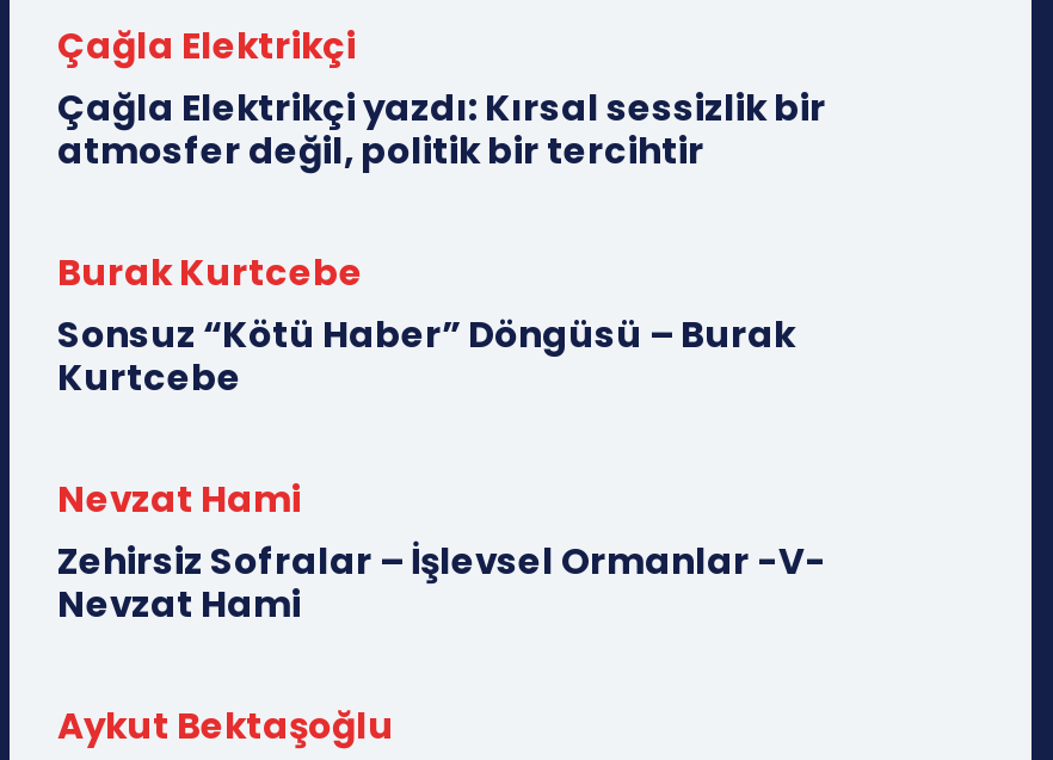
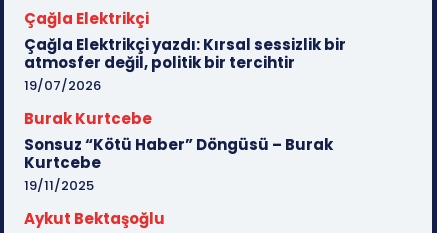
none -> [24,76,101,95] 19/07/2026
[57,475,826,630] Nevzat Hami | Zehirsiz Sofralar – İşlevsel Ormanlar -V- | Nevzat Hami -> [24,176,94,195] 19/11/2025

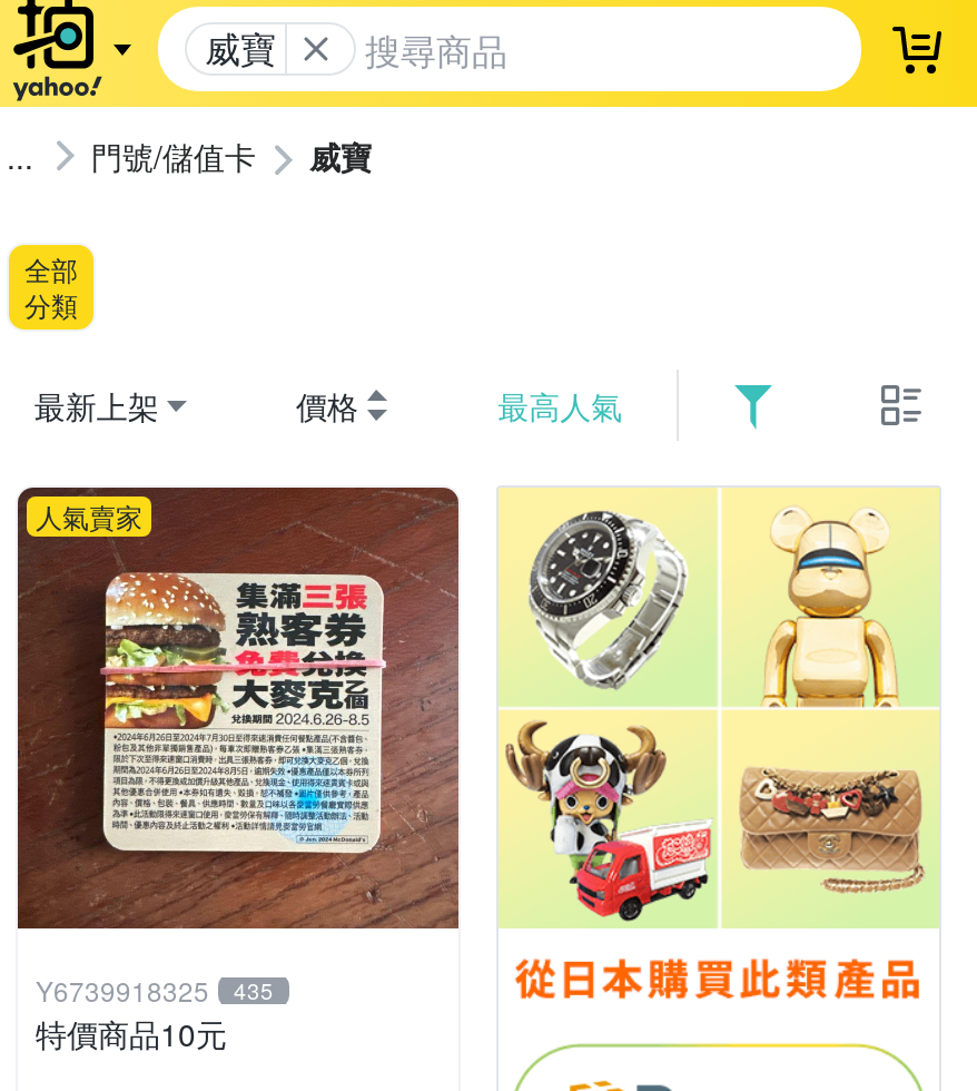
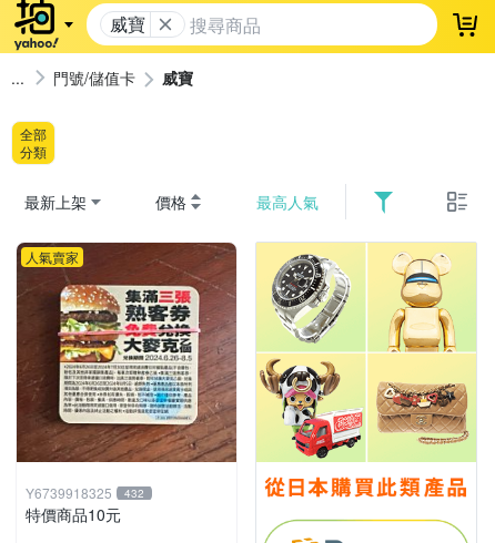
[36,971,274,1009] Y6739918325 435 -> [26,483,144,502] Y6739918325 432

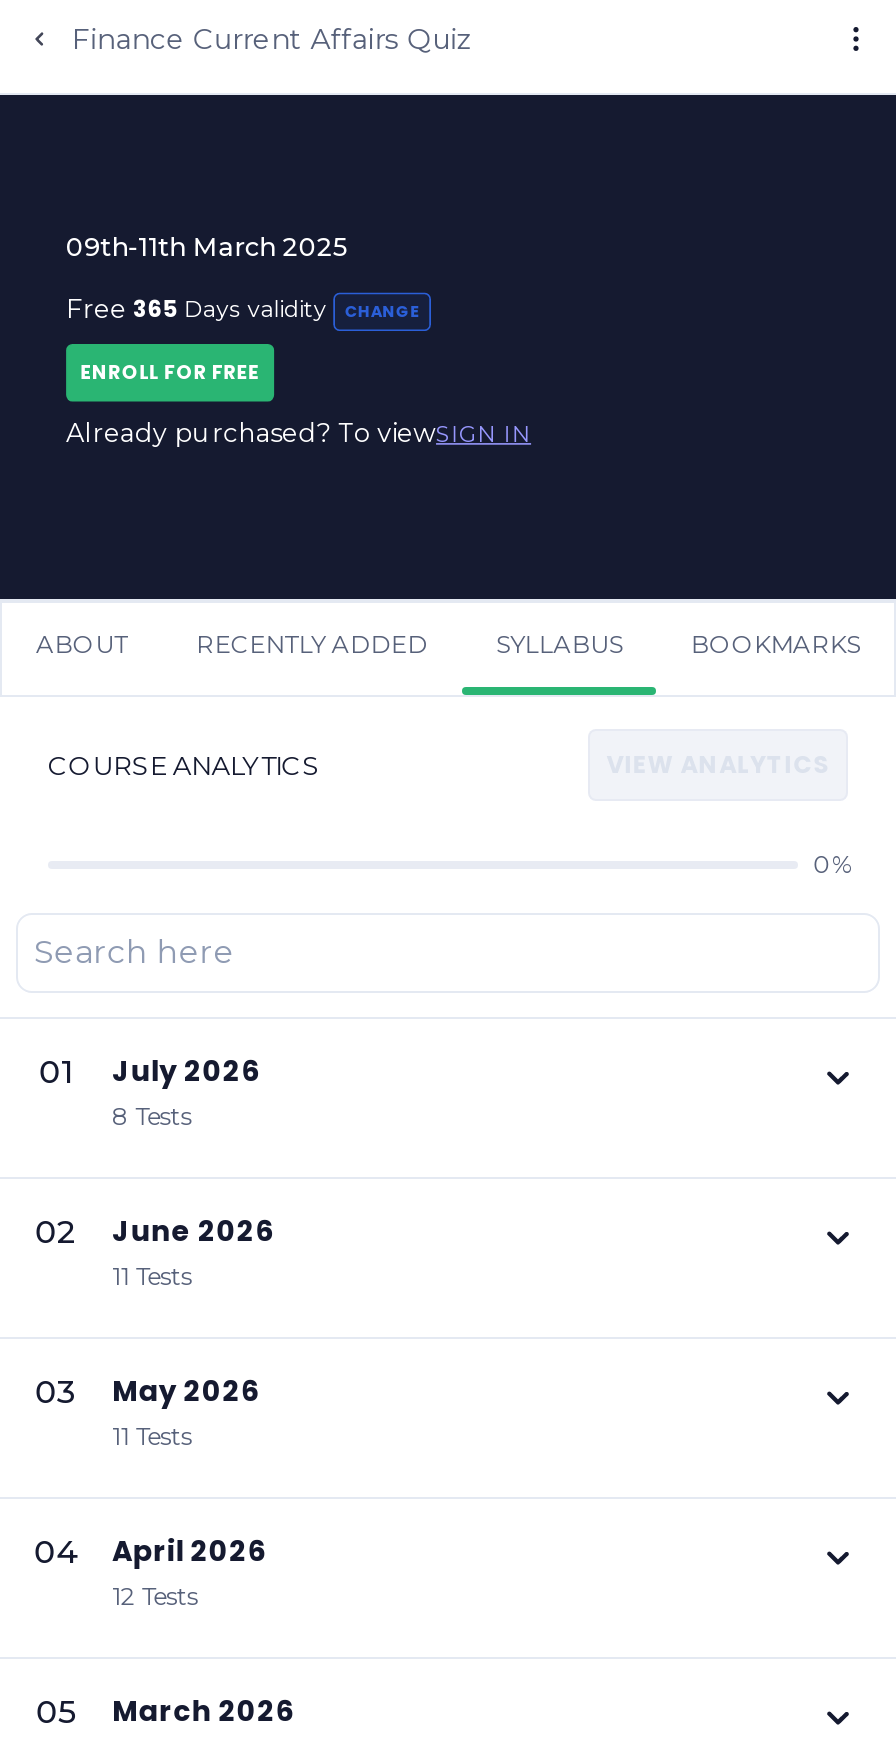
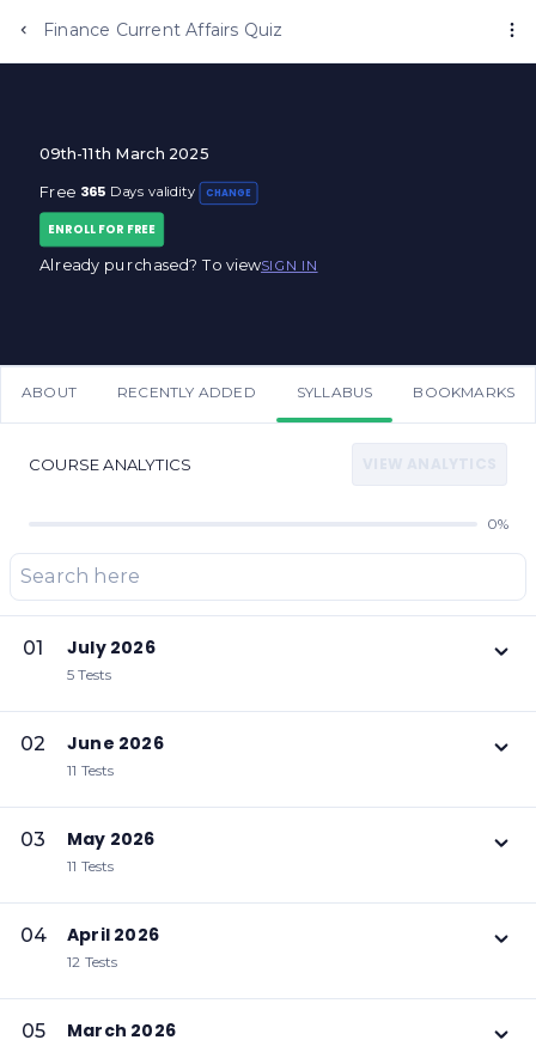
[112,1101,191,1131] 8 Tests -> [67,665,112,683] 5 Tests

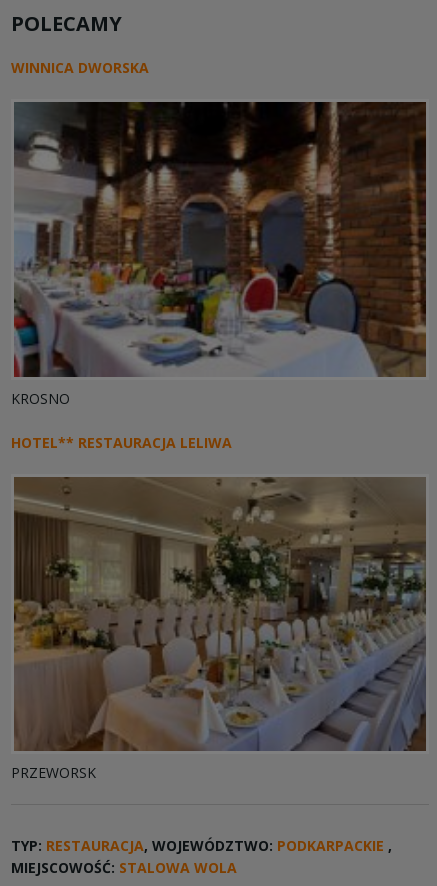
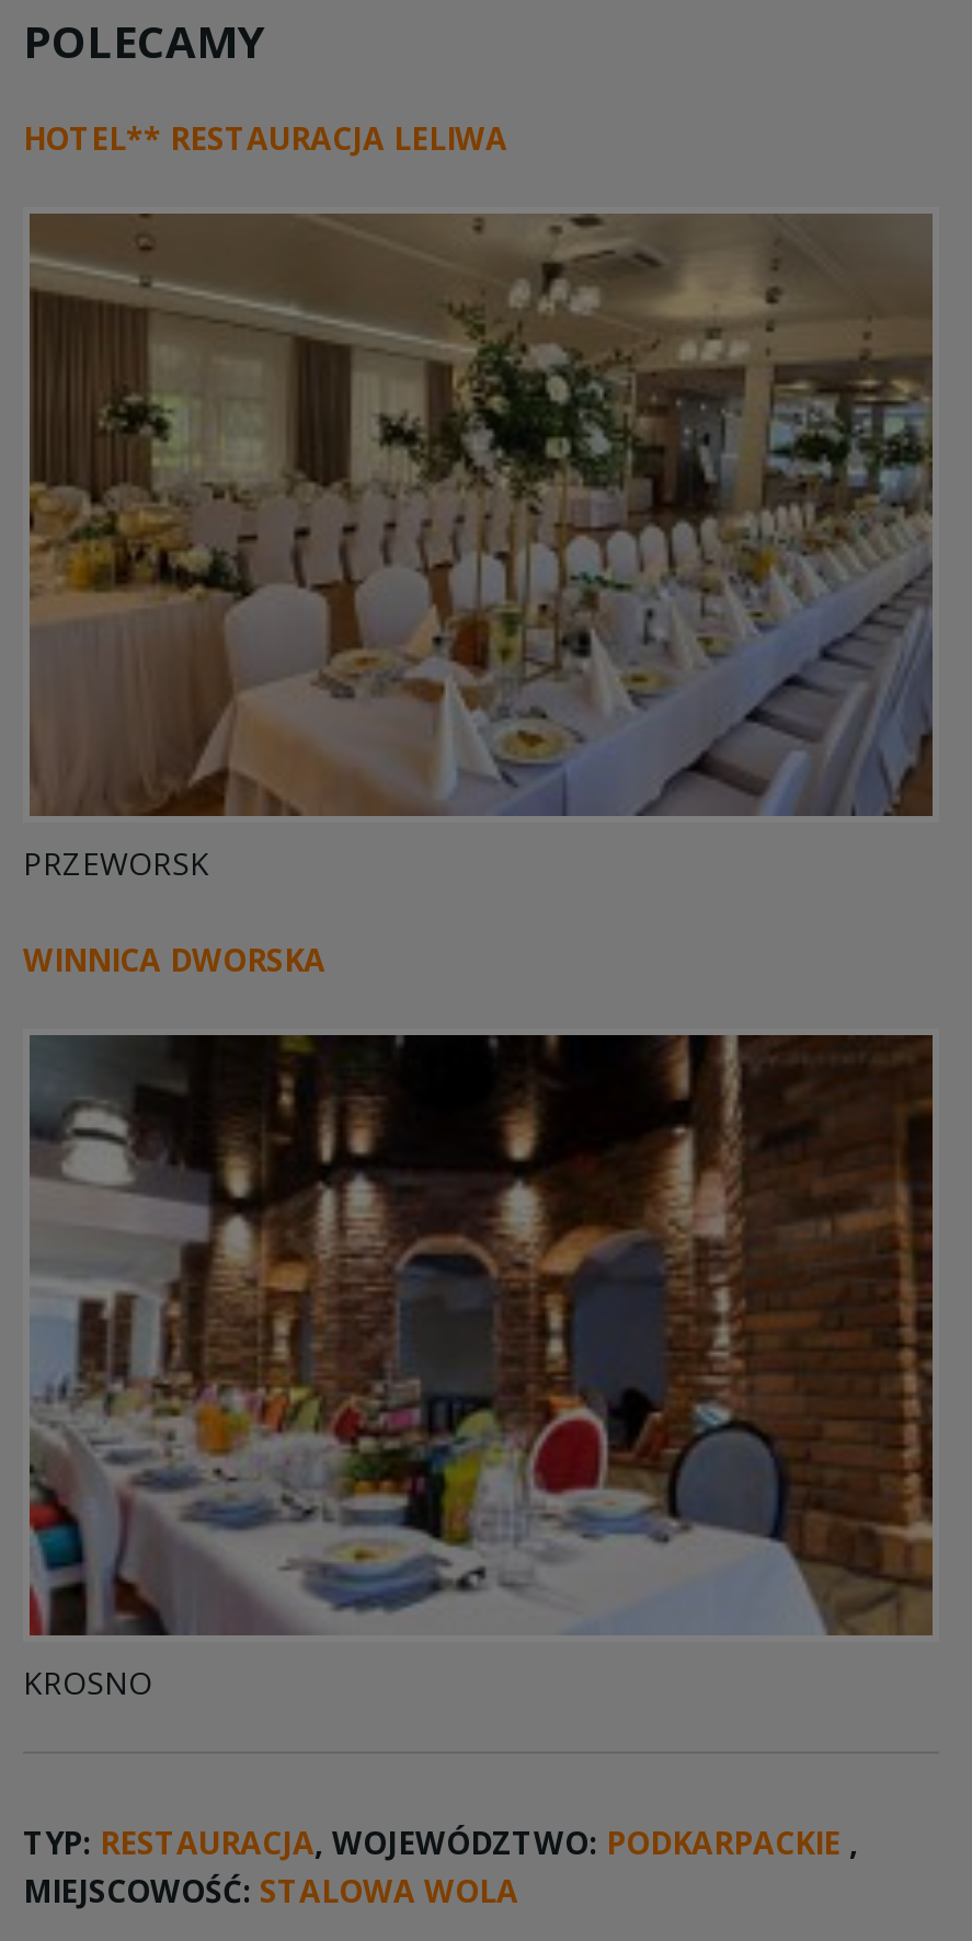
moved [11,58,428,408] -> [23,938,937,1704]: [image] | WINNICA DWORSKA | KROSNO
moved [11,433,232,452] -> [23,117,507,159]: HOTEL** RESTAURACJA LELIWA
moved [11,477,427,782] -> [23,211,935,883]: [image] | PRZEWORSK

> [Task]
The whole listing above must be returned exactly as written, with no pictures carried over.

> [Result of this exercise]
none -> [24,76,101,95] 19/07/2026
[57,475,826,630] Nevzat Hami | Zehirsiz Sofralar – İşlevsel Ormanlar -V- | Nevzat Hami -> [24,176,94,195] 19/11/2025

[36,971,274,1009] Y6739918325 435 -> [26,483,144,502] Y6739918325 432

[112,1101,191,1131] 8 Tests -> [67,665,112,683] 5 Tests

moved [11,58,428,408] -> [23,938,937,1704]: [image] | WINNICA DWORSKA | KROSNO
moved [11,433,232,452] -> [23,117,507,159]: HOTEL** RESTAURACJA LELIWA
moved [11,477,427,782] -> [23,211,935,883]: [image] | PRZEWORSK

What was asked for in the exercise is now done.